After the meeting, I went down to the cot where Jonah was sleeping and I gently woke him.  “Guess what, bunny?”  I said brightly.  “We’re going home!”  As tired and groggy as he was, Jonah shot right up and parroted “home?!”  So we packed up all our accumulated crap and got he hell out of there.  We went to see the train and we visited grandma and we ate spaghetti and meatballs.  We even slept in a bed (oh, the sweet glory of a bed) for the first time in four nights.

I sent Jonah back to school on Wednesday, using the day to make phone calls to ten thousand different people and agencies, seeking respite care so I could make it to work when Jonah had a day off from school or was on a break.  I don’t know when Andy will be able to have supervised visits again, let alone unsupervised – and I have three important business trips coming up in November to try my damnedest to make happen.

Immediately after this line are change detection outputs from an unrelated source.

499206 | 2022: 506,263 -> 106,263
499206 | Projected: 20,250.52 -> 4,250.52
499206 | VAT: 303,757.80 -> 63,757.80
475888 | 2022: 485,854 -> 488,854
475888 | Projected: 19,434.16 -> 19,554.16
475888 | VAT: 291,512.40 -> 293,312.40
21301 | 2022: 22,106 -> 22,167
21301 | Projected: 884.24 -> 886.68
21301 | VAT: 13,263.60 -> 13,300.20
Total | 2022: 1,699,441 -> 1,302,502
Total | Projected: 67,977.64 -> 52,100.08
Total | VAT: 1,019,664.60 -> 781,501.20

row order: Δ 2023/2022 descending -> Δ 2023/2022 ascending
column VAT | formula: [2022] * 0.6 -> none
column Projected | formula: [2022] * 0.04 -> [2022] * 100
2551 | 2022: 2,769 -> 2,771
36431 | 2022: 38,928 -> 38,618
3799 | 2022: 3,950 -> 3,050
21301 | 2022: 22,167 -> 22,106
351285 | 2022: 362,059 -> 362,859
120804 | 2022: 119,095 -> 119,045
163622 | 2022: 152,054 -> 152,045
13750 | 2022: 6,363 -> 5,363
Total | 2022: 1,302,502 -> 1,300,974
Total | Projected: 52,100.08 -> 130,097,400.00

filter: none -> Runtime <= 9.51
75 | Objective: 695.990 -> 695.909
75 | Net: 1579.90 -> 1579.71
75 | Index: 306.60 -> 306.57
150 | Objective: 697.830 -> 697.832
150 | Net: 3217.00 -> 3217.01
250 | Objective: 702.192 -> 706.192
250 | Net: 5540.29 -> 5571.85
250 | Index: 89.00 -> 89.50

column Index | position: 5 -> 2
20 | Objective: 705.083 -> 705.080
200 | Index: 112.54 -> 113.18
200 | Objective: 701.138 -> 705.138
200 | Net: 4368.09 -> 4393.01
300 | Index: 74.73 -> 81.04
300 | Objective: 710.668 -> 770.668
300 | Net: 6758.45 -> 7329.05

Jonah struggled behaviorally on Wednesday but did better today.  And no aggressions at home at all, thank God and little baby Jason.  Now I have to fight our insurance company to prove this is a ‘qualifying event‘ to get him back on my plan so he can see all the docs he needs to see who won’t take Medicaid. (I’d set him up two years ago on the Medicaid waiver for individuals with disabilities, not realizing I should have kept my primary insurance in place for him as well).  And I need that respite care, stat.  I have another thousand calls to make tomorrow after doing a hundred things today (calling the Albany Autism Society, picking up Jonah’s eye drops, new meds & diapers, pestering Catholic Charities, and even speaking with Michael Carey), and now I’m geared up for a fight with the insurance company.  I will be at their office in person first thing in the morning with an appeal form all filled out, ready to advocate for myself and my son.

If our situation isn’t a qualifying event, dammit, I don’t know what is.

This is getting downright ridiculous.  How did everything go so haywire in such a few short months?  It’s as if I started this blog with perfect timing to provide my readers with a front-row seat for this train wreck of my life.

I actually have to remind myself to breathe – and there are times I am so exhausted and dispirited, I don’t even want to anymore.  Some people say I am strong but I’m not strong.  I haven’t lifted anything; something has been placed upon me.  I haven’t held up under pressure; I’ve yielded to tears and self-pity and weakness.  And worst of all, I haven’t accomplished anything more than arranging for stronger meds and places on waiting lists.  It isn’t enough.  Our entire existence depends on my job, and I have to protect our livelihood.

I’ll do just that tomorrow, dammit, or die trying.

– – –

Thank you to everyone who has written or commented with suggestions and support.  I hear you, and am grateful.